2024-03-11 08:11:42

by Michal Hocko

[permalink] [raw]
Subject: Re: CVE-2023-52596: sysctl: Fix out of bounds access for empty sysctl registers

On Wed 06-03-24 06:45:54, Greg KH wrote:
> Description
> ===========
>
> In the Linux kernel, the following vulnerability has been resolved:
>
> sysctl: Fix out of bounds access for empty sysctl registers
>
> When registering tables to the sysctl subsystem there is a check to see
> if header is a permanently empty directory (used for mounts). This check
> evaluates the first element of the ctl_table. This results in an out of
> bounds evaluation when registering empty directories.
>
> The function register_sysctl_mount_point now passes a ctl_table of size
> 1 instead of size 0. It now relies solely on the type to identify
> a permanently empty register.
>
> Make sure that the ctl_table has at least one element before testing for
> permanent emptiness.

While this makes the code more robust and more future proof I do not think
this is fixing any real issue not to mention anything with security
implications. AFAIU there is no actual code that can generate empty
sysctl directories unless the kernel is heavily misconfigured.

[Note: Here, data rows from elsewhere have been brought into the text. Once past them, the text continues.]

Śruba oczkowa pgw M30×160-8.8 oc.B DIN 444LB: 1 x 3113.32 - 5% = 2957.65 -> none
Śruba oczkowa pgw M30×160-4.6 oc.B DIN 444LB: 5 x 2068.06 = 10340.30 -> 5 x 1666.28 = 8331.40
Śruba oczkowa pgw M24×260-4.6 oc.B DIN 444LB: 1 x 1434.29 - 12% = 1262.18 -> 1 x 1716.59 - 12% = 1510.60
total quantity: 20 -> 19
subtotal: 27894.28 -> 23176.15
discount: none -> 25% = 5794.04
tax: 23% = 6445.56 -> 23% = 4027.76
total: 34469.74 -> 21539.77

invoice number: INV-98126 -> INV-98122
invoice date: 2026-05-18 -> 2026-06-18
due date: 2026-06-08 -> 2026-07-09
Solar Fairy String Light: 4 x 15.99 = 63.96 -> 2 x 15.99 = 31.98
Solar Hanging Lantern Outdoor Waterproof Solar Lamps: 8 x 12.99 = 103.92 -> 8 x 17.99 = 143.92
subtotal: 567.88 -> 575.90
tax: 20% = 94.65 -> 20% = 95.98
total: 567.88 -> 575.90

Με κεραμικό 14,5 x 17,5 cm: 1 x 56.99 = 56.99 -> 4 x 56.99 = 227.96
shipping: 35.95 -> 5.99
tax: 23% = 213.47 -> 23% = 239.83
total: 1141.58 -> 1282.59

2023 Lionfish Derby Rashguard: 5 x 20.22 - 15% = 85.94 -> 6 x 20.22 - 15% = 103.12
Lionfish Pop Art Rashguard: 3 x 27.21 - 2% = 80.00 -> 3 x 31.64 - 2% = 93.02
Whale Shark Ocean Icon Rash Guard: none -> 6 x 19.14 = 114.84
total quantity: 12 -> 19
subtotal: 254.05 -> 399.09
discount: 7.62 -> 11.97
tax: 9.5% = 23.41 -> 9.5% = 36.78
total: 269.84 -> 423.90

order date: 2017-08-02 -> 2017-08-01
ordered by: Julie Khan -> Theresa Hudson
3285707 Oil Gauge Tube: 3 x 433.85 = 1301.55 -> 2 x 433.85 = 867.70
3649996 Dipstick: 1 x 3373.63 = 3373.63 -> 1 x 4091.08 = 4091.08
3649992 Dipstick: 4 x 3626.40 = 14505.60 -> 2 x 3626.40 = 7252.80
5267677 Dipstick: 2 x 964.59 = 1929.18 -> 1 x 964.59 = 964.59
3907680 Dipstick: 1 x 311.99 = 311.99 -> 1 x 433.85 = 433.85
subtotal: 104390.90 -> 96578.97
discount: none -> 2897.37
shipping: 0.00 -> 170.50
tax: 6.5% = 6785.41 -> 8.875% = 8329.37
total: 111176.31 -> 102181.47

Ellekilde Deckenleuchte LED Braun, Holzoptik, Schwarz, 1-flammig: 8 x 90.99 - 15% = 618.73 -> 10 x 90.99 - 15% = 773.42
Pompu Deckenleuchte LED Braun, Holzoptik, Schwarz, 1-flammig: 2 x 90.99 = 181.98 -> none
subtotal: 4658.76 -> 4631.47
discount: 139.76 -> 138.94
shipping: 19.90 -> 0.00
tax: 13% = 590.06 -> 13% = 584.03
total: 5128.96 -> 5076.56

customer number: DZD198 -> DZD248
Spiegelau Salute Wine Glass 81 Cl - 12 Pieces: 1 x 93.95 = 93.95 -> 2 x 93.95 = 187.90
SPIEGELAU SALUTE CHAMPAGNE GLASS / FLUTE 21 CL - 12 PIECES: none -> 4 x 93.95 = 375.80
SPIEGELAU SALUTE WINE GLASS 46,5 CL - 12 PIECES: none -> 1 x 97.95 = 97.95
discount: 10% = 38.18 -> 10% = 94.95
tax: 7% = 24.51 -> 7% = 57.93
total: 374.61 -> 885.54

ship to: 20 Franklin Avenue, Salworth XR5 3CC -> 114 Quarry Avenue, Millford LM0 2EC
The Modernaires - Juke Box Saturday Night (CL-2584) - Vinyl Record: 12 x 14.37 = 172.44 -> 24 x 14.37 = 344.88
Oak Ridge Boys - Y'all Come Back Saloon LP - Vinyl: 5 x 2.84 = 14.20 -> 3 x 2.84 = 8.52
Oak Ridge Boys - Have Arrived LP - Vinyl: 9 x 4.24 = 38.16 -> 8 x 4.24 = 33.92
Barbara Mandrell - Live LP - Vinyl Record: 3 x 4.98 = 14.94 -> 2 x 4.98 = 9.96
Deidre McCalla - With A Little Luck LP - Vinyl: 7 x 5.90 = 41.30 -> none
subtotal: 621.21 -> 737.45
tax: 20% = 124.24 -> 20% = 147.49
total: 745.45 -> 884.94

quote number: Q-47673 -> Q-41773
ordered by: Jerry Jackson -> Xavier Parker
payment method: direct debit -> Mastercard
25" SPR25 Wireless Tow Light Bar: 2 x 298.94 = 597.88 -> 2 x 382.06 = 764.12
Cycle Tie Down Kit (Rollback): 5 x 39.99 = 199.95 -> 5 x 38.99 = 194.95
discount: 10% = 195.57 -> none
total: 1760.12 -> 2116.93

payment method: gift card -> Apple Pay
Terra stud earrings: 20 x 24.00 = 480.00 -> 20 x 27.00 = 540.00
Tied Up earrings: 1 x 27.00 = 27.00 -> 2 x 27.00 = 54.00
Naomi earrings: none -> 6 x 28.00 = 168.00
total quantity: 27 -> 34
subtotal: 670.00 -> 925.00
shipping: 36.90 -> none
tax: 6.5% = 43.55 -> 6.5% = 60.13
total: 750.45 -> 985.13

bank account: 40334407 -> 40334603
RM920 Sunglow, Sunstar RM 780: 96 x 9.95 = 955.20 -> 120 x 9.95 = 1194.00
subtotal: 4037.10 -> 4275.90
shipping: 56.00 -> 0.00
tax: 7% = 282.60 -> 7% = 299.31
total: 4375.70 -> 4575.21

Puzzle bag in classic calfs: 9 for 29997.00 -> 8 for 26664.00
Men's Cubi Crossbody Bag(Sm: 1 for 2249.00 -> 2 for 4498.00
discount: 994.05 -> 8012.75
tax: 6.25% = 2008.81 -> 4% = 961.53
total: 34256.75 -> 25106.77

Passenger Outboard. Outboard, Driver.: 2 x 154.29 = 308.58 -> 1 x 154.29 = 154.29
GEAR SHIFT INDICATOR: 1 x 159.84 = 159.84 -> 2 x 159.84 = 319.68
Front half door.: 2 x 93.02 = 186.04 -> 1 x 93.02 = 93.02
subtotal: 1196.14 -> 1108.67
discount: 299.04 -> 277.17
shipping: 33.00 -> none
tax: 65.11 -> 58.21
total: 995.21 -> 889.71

Luis, Joel, what do you think?

--
Michal Hocko
SUSE Labs


2024-03-11 21:58:00

by Luis Chamberlain

[permalink] [raw]
Subject: Re: CVE-2023-52596: sysctl: Fix out of bounds access for empty sysctl registers

On Mon, Mar 11, 2024 at 09:11:27AM +0100, Michal Hocko wrote:
> On Wed 06-03-24 06:45:54, Greg KH wrote:
> > Description
> > ===========
> >
> > In the Linux kernel, the following vulnerability has been resolved:
> >
> > sysctl: Fix out of bounds access for empty sysctl registers
> >
> > When registering tables to the sysctl subsystem there is a check to see
> > if header is a permanently empty directory (used for mounts). This check
> > evaluates the first element of the ctl_table. This results in an out of
> > bounds evaluation when registering empty directories.
> >
> > The function register_sysctl_mount_point now passes a ctl_table of size
> > 1 instead of size 0. It now relies solely on the type to identify
> > a permanently empty register.
> >
> > Make sure that the ctl_table has at least one element before testing for
> > permanent emptiness.
>
> While this makes the code more robust and more future proof I do not think
> this is fixing any real issue not to mention anything with security
> implications. AFAIU there is no actual code that can generate empty
> sysctl directories unless the kernel is heavily misconfigured.
>
> Luis, Joel, what do you think?

As per review with Joel:

The out-of-bounds issue cannot be triggered in older kernels unless
you had external modules with empty sysctls. That is because although
support for empty sysctls was added on v6.6 none of the sysctls that
were trimmed for the superfluous entry over the different kernel
releases so far has had the chance to be empty.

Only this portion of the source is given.